看过CoCoOp的话，这里应该就比较眼熟了吧？

首先是tokenized_prompts，这里的形状是(50,77)，其中50是类的数量，77是序列长度，首先是将序列化后的提示取出，具体是如何进行序列化的我们可以稍后在MultiModalPromptLearner当中看到。

接下来的是将提示，上下文向量和深层文本提示，深层视觉提示取出：

        prompts, shared_ctx, deep_compound_prompts_text, deep_compound_prompts_vision = self.prompt_learner()

带着输出内容的疑问进入MultiModalPromptLearner类，我们需要分别取出：

token化的提示tokenized_prompts，形状为(50,77)

原本的提示prompts，形状为(50,77,512)

共享的上下文向量shared_ctx，形状为(2,768)

文本分支的深层提示deep_compound_prompts_text，长度为8的列表，每层形状为(2,512)

视觉分支的深层提示deep_compound_prompts_vision，长度为8的列表，每层形状为(2,768)

根据512和768两种隐藏维，我们可以猜测到其属于视觉分支还是文本分支

class MultiModalPromptLearner(nn.Module)

从提示学习先开始看起，解答先前的问题

首先是初始化部分，切片着看

    def __init__(self, cfg, classnames, clip_model):
        super().__init__()
        n_cls = len(classnames)
        n_ctx = cfg.TRAINER.MAPLE.N_CTX
        ctx_init = cfg.TRAINER.MAPLE.CTX_INIT
        dtype = clip_model.dtype
        ctx_dim = clip_model.ln_final.weight.shape[0]
        clip_imsize = clip_model.visual.input_resolution
        cfg_imsize = cfg.INPUT.SIZE[0]

到目前为止，基本都一致，没有什么差异，接下来引入了这次MaPLe新增的部分

        assert cfg.TRAINER.MAPLE.PROMPT_DEPTH >= 1, "For MaPLe, PROMPT_DEPTH should be >= 1"
        self.compound_prompts_depth = cfg.TRAINER.MAPLE.PROMPT_DEPTH  # max=12, but will create 11 such shared prompts
        assert cfg_imsize == clip_imsize, f"cfg_imsize ({cfg_imsize}) must equal to clip_imsize ({clip_imsize})"

第一行是检查配置文件当中定义的提示学习深度，设计上来说不允许低于1，因为MaPLe的设计当中，同时插入提示到Transformer的浅层和深层是核心的设计理念。
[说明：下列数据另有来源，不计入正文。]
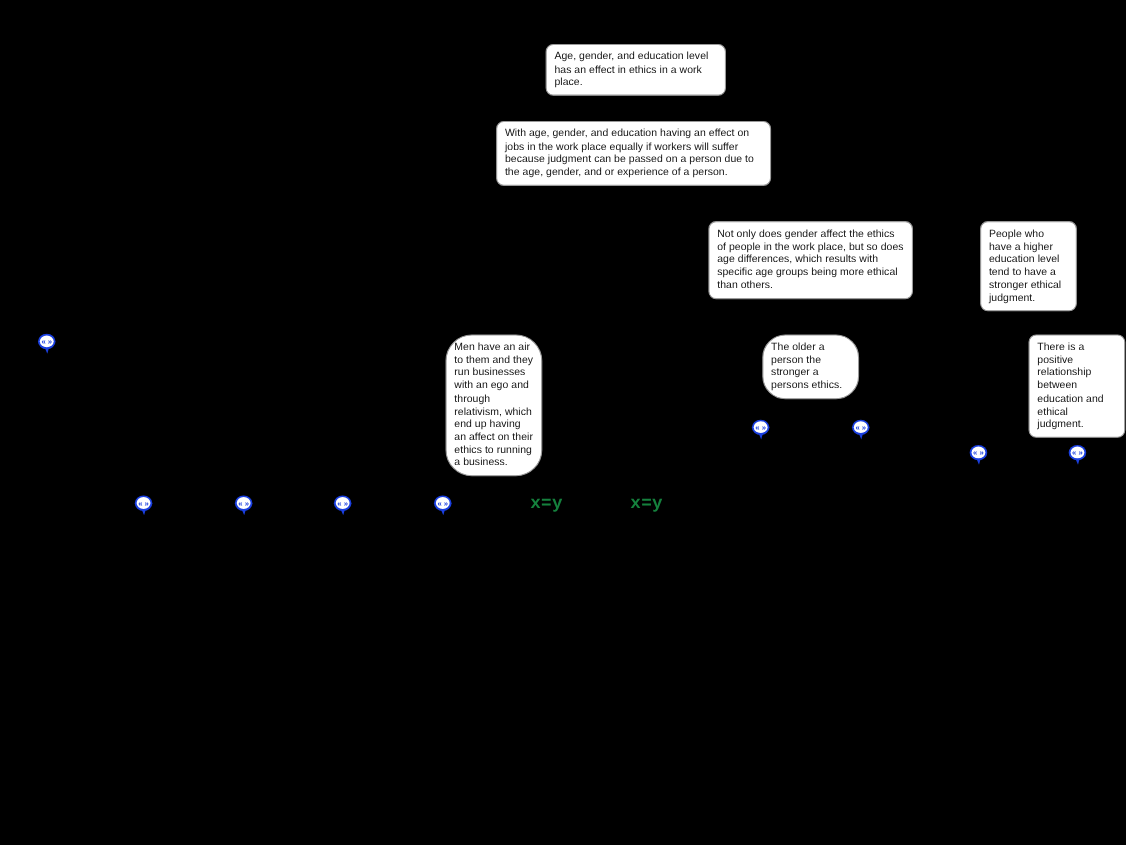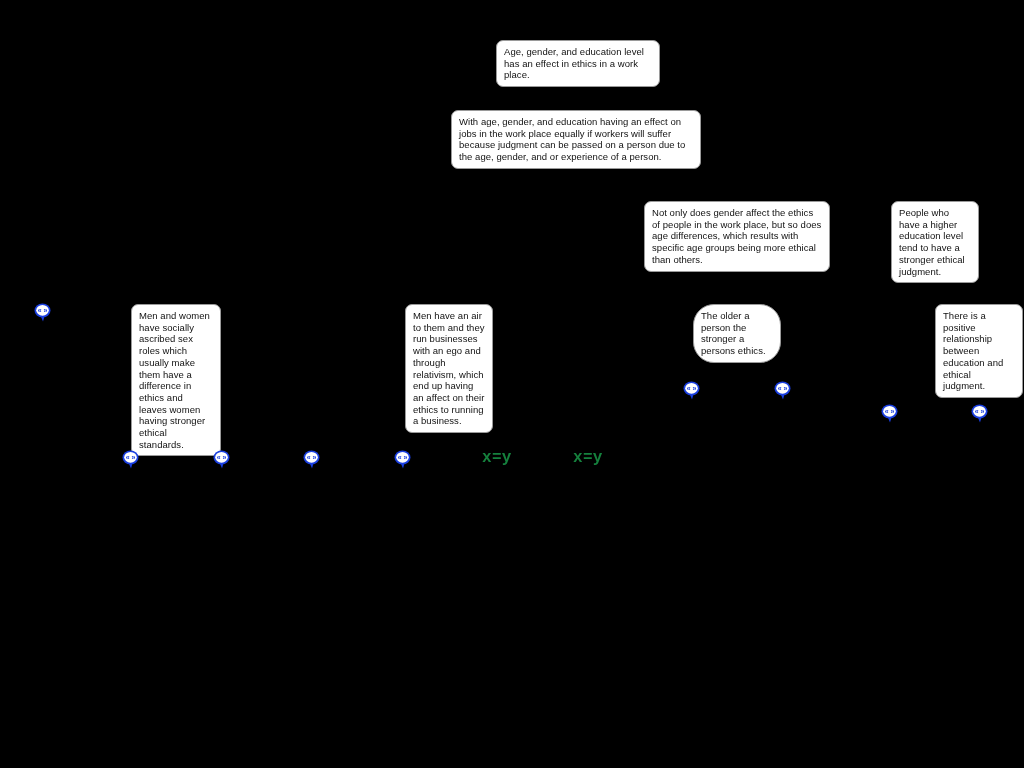"Men and women have socially" div.note { html: <div> <span>Men and women have socially ascribed sex roles which usually make them have a difference in ethics and leaves women having stronger ethical standards.</span> </div> -> none }
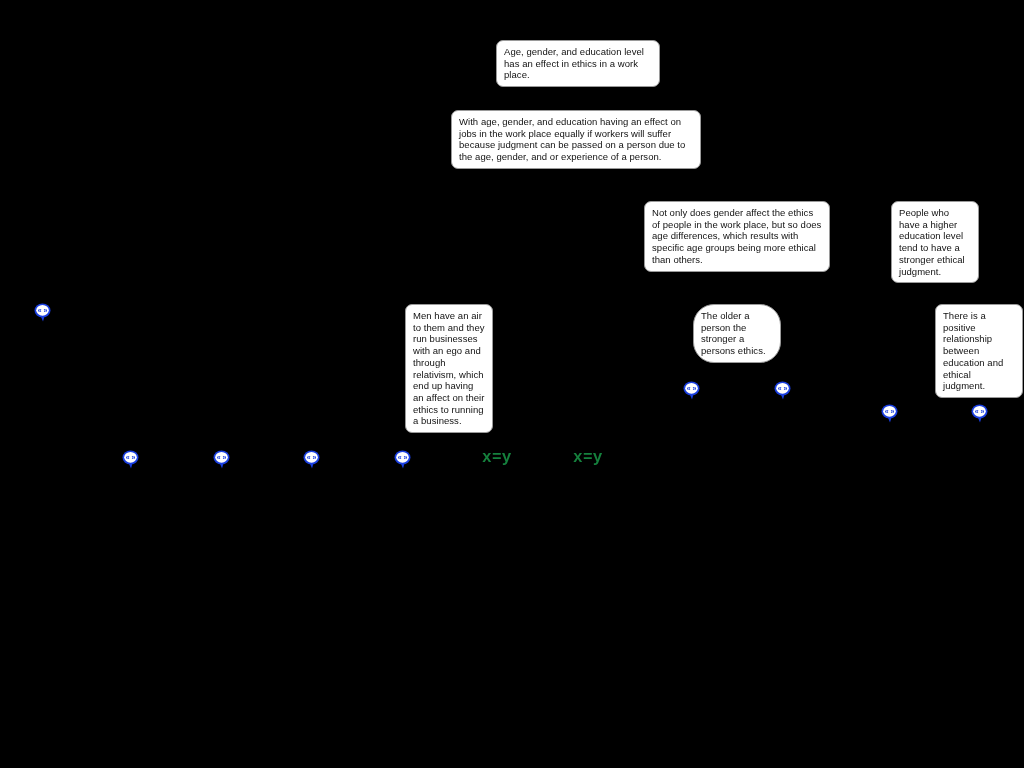"Men have an air to" div.note { border-radius: none -> 24px }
论文根据消融实验，9为最佳值，所以配置文件中设定深度为9层，这里传入的深度就是9了。

        if ctx_init and (n_ctx) <= 4:
            # use given words to initialize context vectors
            ctx_init = ctx_init.replace("_", " ")
            n_ctx = n_ctx
            prompt = clip.tokenize(ctx_init)
            with torch.no_grad():
                embedding = clip_model.token_embedding(prompt).type(dtype)
            ctx_vectors = embedding[0, 1: 1 + n_ctx, :]
            prompt_prefix = ctx_init
        else:
            # random initialization
            ctx_vectors = torch.empty(n_ctx, ctx_dim, dtype=dtype)
            nn.init.normal_(ctx_vectors, std=0.02)
            prompt_prefix = " ".join(["X"] * n_ctx)
        print('MaPLe design: Multi-modal Prompt Learning')
        print(f'Initial context: "{prompt_prefix}"')
        print(f"Number of MaPLe context words (tokens): {n_ctx}")

这一段虽然相较CoCoOp略有修改，但是基本没什么区别，就不多说了。

接下来看这次加入的映射层

        # These below, related to the shallow prompts
        # Linear layer so that the tokens will project to 512 and will be initialized from 768
        self.proj = nn.Linear(ctx_dim, 768)
        self.proj.half()
        self.ctx = nn.Parameter(ctx_vectors)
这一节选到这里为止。